===== INPUT DATA =====
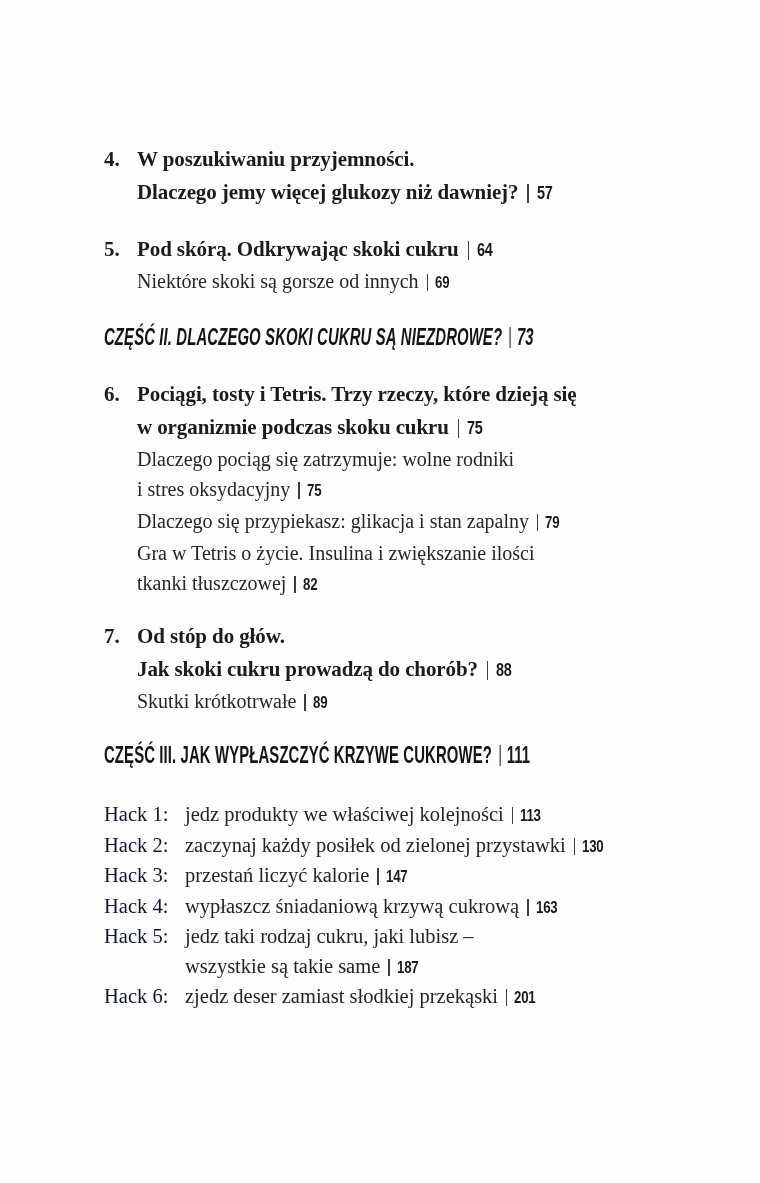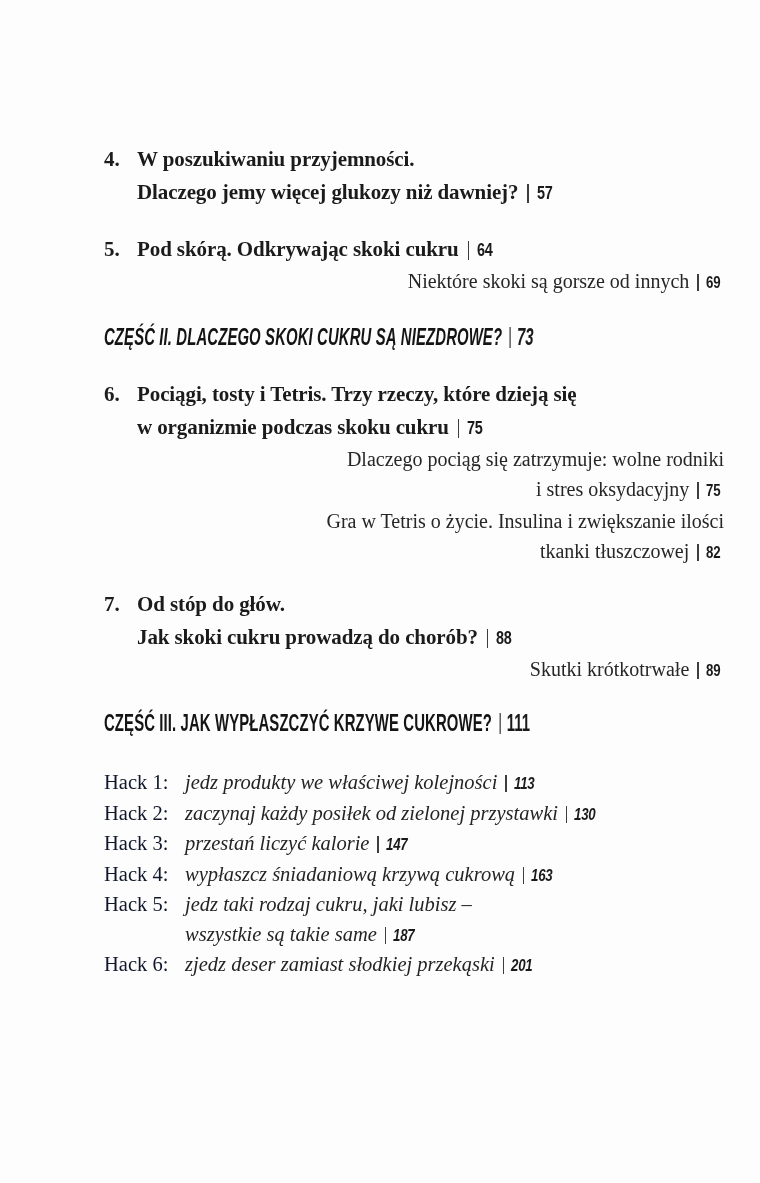--- a/index.html
+++ b/index.html
@@ -39,7 +39,6 @@
   .sub-line {
     font-weight: 400; font-size: 20px; line-height: 30px;
     color: #262626;
-    text-align: right;
   }
 
   

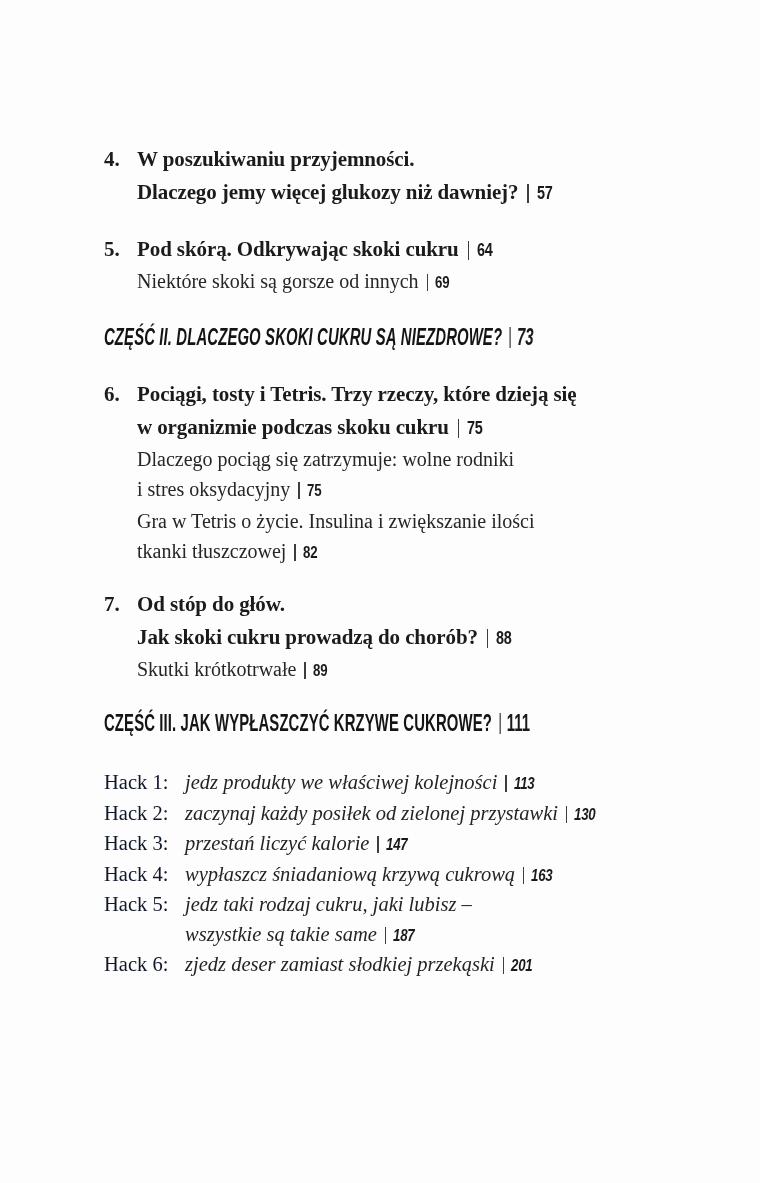--- a/index.html
+++ b/index.html
@@ -141,6 +141,9 @@
           <span>i stres oksydacyjny</span><span class="sep"></span><span class="pg">75</span>
         </div>
         <div class="line sub-line">
+          <span>Dlaczego się przypiekasz: glikacja i stan zapalny</span><span class="sep"></span><span class="pg">79</span>
+        </div>
+        <div class="line sub-line">
           <span>Gra w Tetris o życie. Insulina i zwiększanie ilości</span>
         </div>
         <div class="line sub-line">

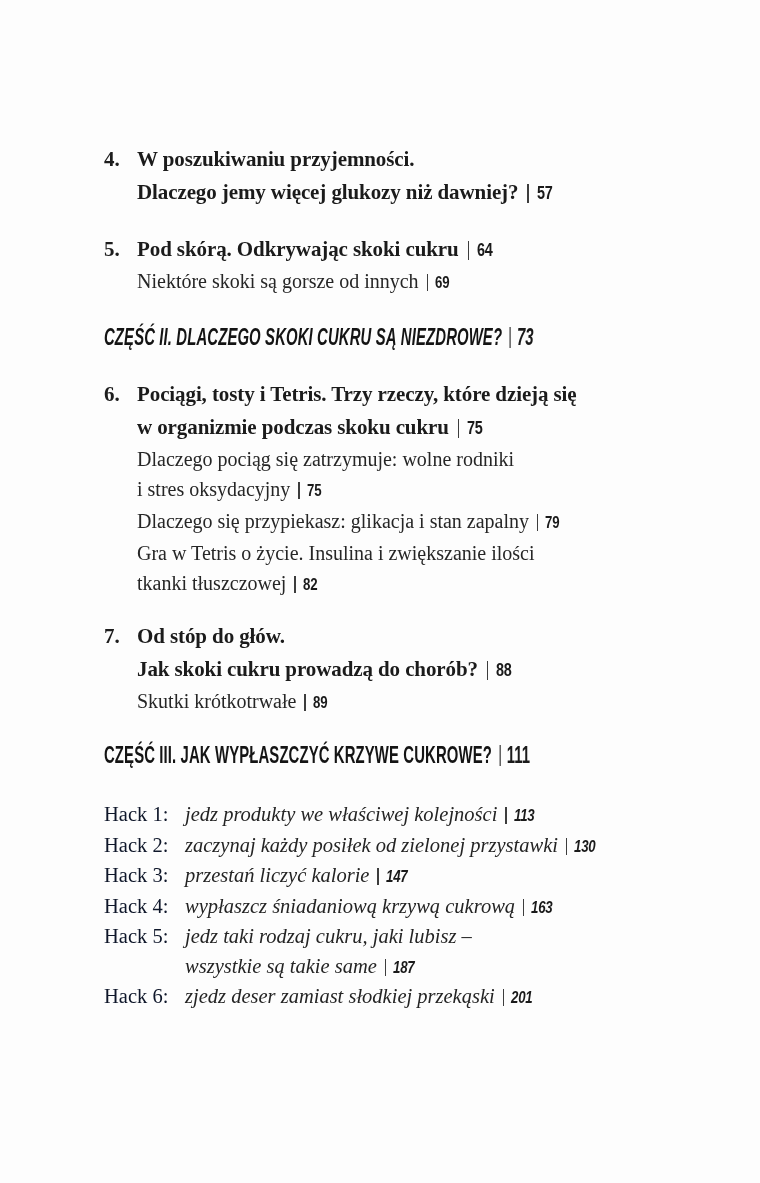--- a/index.html
+++ b/index.html
@@ -60,7 +60,7 @@
   }
   .hack-line {
     font-weight: 400; font-size: 20.5px; line-height: 29.5px;
-    white-space: nowrap; color: #242424; font-style: italic;
+    white-space: nowrap; color: #242424;
   }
=====
Please reproduce every record exactly, leaving the pictures out.

- _OUTPUT OF THE TASK_
--- a/index.html
+++ b/index.html
@@ -39,7 +39,6 @@
   .sub-line {
     font-weight: 400; font-size: 20px; line-height: 30px;
     color: #262626;
-    text-align: right;
   }
 
   

--- a/index.html
+++ b/index.html
@@ -141,6 +141,9 @@
           <span>i stres oksydacyjny</span><span class="sep"></span><span class="pg">75</span>
         </div>
         <div class="line sub-line">
+          <span>Dlaczego się przypiekasz: glikacja i stan zapalny</span><span class="sep"></span><span class="pg">79</span>
+        </div>
+        <div class="line sub-line">
           <span>Gra w Tetris o życie. Insulina i zwiększanie ilości</span>
         </div>
         <div class="line sub-line">

--- a/index.html
+++ b/index.html
@@ -60,7 +60,7 @@
   }
   .hack-line {
     font-weight: 400; font-size: 20.5px; line-height: 29.5px;
-    white-space: nowrap; color: #242424; font-style: italic;
+    white-space: nowrap; color: #242424;
   }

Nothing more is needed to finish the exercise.